Mardi Gras Indian Cultural Campus Project: Eyes on the Park
FFL program fellow Matty Williams served as the project manager for a joint proposal that resulted in a half-million dollar investment by ArtPlace to create a Mardi Gras Indian campus in uptown New Orleans. Click to read his explanation of the project's vision and impact.
History is embedded into the fabric of every New Orleans neighborhood, especially Uptown (Central City). In the early years of the civil rights movement, the Southern Christian Leadership Conference was founded in New Zion Baptist Church on 3rd Street & LaSalle, across from A.L. Davis Park. In 1963, the largest civil rights march in New Orleans history started from the park. In recollection of that march Mr. Bertrand Butler, Director of the Mardi Gras Indian Council, said:
“To me as a boy in my early years, it was amazing to see that many black people come together for a common cause. It was a beautiful quiet gathering. It was [also] beautiful because I did not know then that I was looking at history.”
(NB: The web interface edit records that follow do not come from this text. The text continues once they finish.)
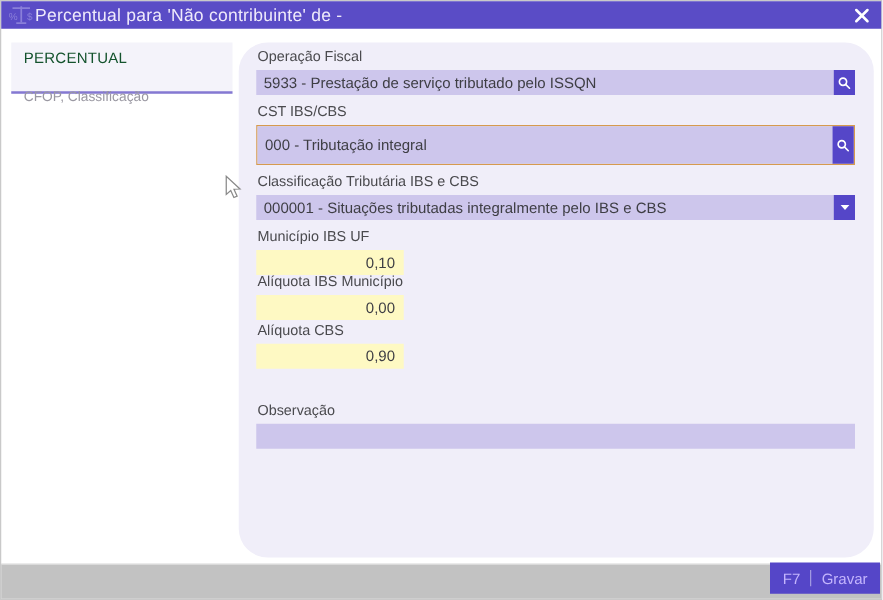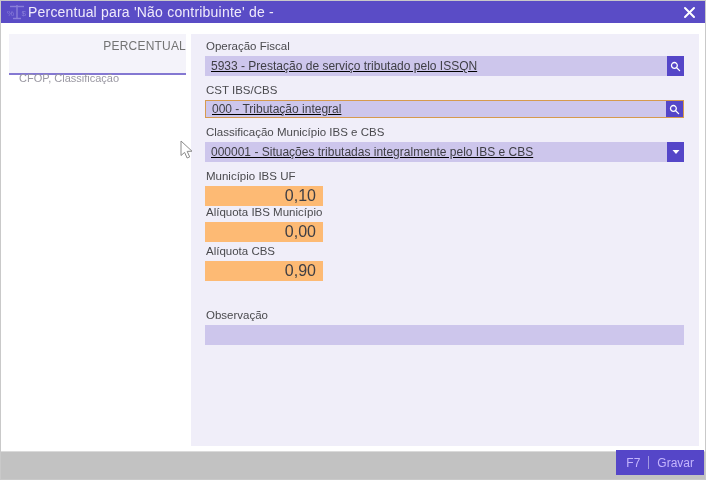--- a/index.html
+++ b/index.html
@@ -40,7 +40,7 @@
     padding:5px 0 6px 10px;
     height:41px;
   }
-  .sidebar-item-title { font-size:12px; color:#737373; letter-spacing:.2px;text-align:right; }
+  .sidebar-item-title { font-size:12px; color:#14532d; letter-spacing:.2px; }
   .sidebar-item-sub { font-size:11px; color:#9a98a2; margin-top:19px; }
   
   .panel {

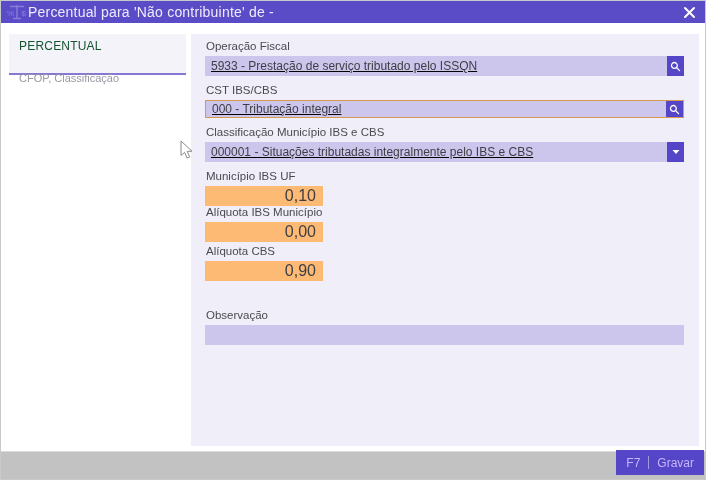--- a/index.html
+++ b/index.html
@@ -47,6 +47,7 @@
     position:absolute; left:190px; top:33px; width:508px; height:412px;
     background:#f0eef9;
     padding:0 15px 0 14px;
+    border-radius:23px;
   }
   .field-label {
     font-size:11.5px; color:#4a4a4e;

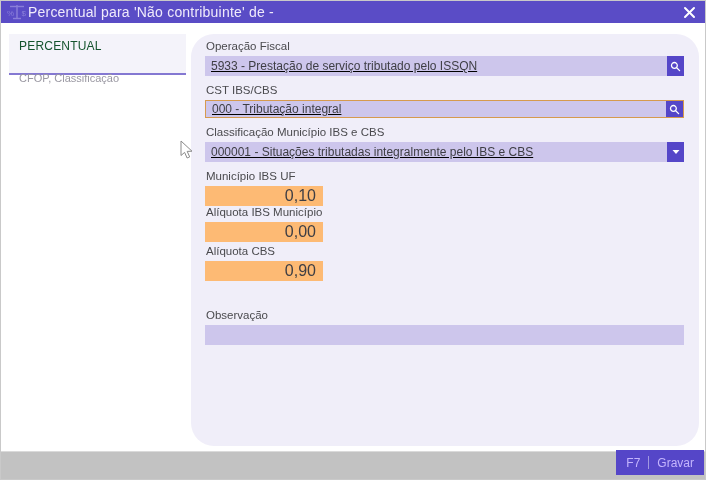--- a/index.html
+++ b/index.html
@@ -54,7 +54,7 @@
     margin:8px 0 4px 1px;
   }
   .field-label.first { margin-top:6px; }
-  .field-row { display:flex; height:20px;text-decoration:underline; }
+  .field-row { display:flex; height:20px; }
   .field-row.focused {
     border:1px solid #d69a4e; height:18px;
   }

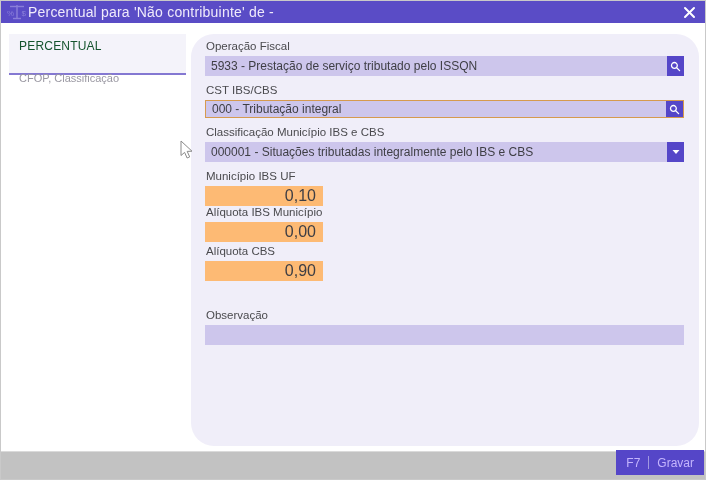--- a/index.html
+++ b/index.html
@@ -56,7 +56,7 @@
   .field-label.first { margin-top:6px; }
   .field-row { display:flex; height:20px; }
   .field-row.focused {
-    border:1px solid #d69a4e; height:18px;
+    border:1px solid #d69a4e; height:32px;
   }
   .txt-input {
     flex:1 1 auto; height:100%;

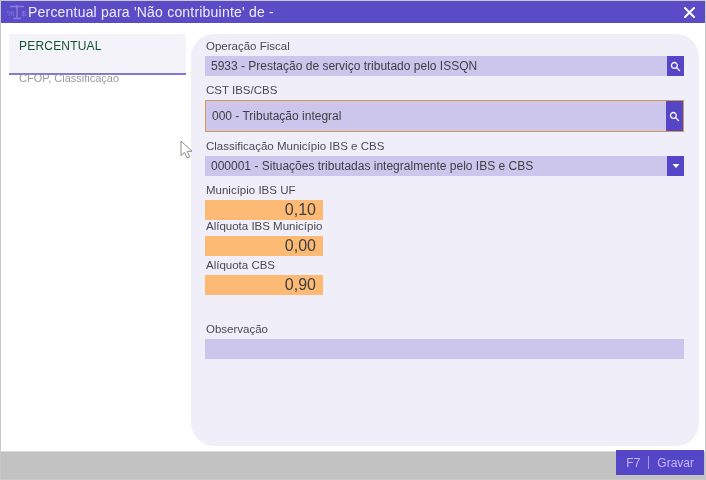--- a/index.html
+++ b/index.html
@@ -159,7 +159,7 @@
       </button>
     </div>
 
-    <div class="field-label">Classificação Município IBS e CBS</div>
+    <div class="field-label">Classificação Tributária IBS e CBS</div>
     <div class="field-row">
       <input class="txt-input" type="text" readonly="" value="000001 - Situações tributadas integralmente pelo IBS e CBS" style="">
       <button class="sq-btn">

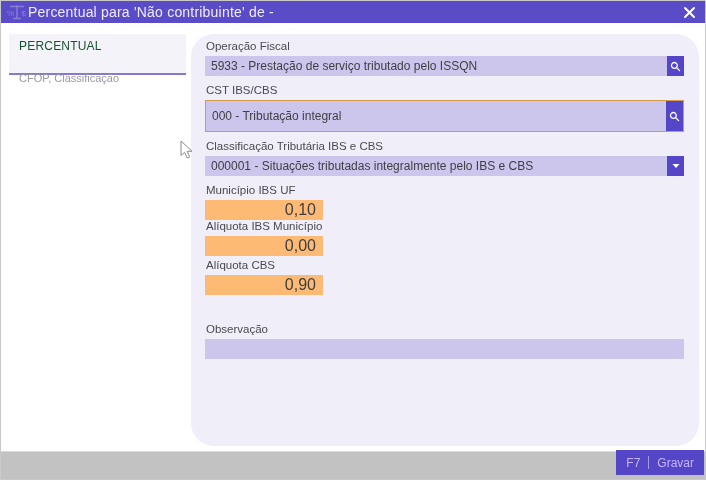--- a/index.html
+++ b/index.html
@@ -72,8 +72,8 @@
   }
   .num-input {
     display:block; width:118px; height:20px;
-    background:#fdba74; border:none; outline:none;
-    font-family:inherit; font-size:16px; color:#3e3e44;
+    background:#fef9c3; border:none; outline:none;
+    font-family:inherit; font-size:12px; color:#3e3e44;
     text-align:right; padding:0 7px;
   }
   .wide-input {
Nearby the park, in the middle of the Magnolia Projects, is Lafon Burial Ground, a sacred Native American Burial Ground, formerly two cemeteries, and the former site of two Thomy Lafon Schools, a prominent public school in the black community. On the other side of the Magnolia Projects sits the Dew Drop Inn, the pinnacle of black entertainment in the city from 1945-1970. During that time period, Ray Charles, James Brown and Little Richard were some of the familiar faces at the Dew Drop Inn.
From the late 1800s to present day, Mardi Gras Indians have drawn crowds from all over to Central City during Super Sunday, St. Joseph’s Night, and Mardi Gras Day as they parade while communicating to each other with traditional signals, wearing ornately hand-crafted suits. Those celebrations are, in part, out of respect for Native Americans and also homage to African heritage. It’s not just locals celebrating Mardi Gras Indian tradition either; more national and international tourists visit New Orleans each year during Mardi Gras season and Super Sunday.
In 2014, the Livable Claiborne Communities Study was published by the Mayor’s office. The comprehensive analysis identified vacancy, blight and low economic competitiveness as areas of focus in Central City. In response to the LCC study, the Mardi Gras Indian Council, in partnership with Foundation for Louisiana, have developed an arts-based strategy for place-making; a cultural campus located in Central City, with “Eyes on the Park” – A.L. Davis Park. Through this campus the Mardi Gras Indian Council would provide a resource to the community in order to preserve history, educate others about their traditions, and create economic opportunities for themselves through their art.
The strategy for the campus is the adaptive reuse of a series of vacant properties which will serve as the campus grounds. The Mardi Gras Indian Council are committed to being stakeholders in the development of their community. To that end, the Mardi Gras Indian Council is actively building capacity, and engaged in project update meetings and all other phases of the design/development process to date.
In July 2015, ArtPlace America awarded $500,000 to this Cultural Campus project. Part of the project is about equipping the Mardi Gras Indian Council with tools to bridge technical and generational gaps, with respect to cultural art production. It’s also about providing a community-based resource that is architecturally sensitive to the neighborhood and developed in response to needs expressed by the community. Lastly, it’s about ownership and identity; the Mardi Gras Indian Council members are making a strong claim as leaders within their community. Ideally, the next generation of leaders within this culture will utilize the campus to enhance and preserve this rich cultural legacy.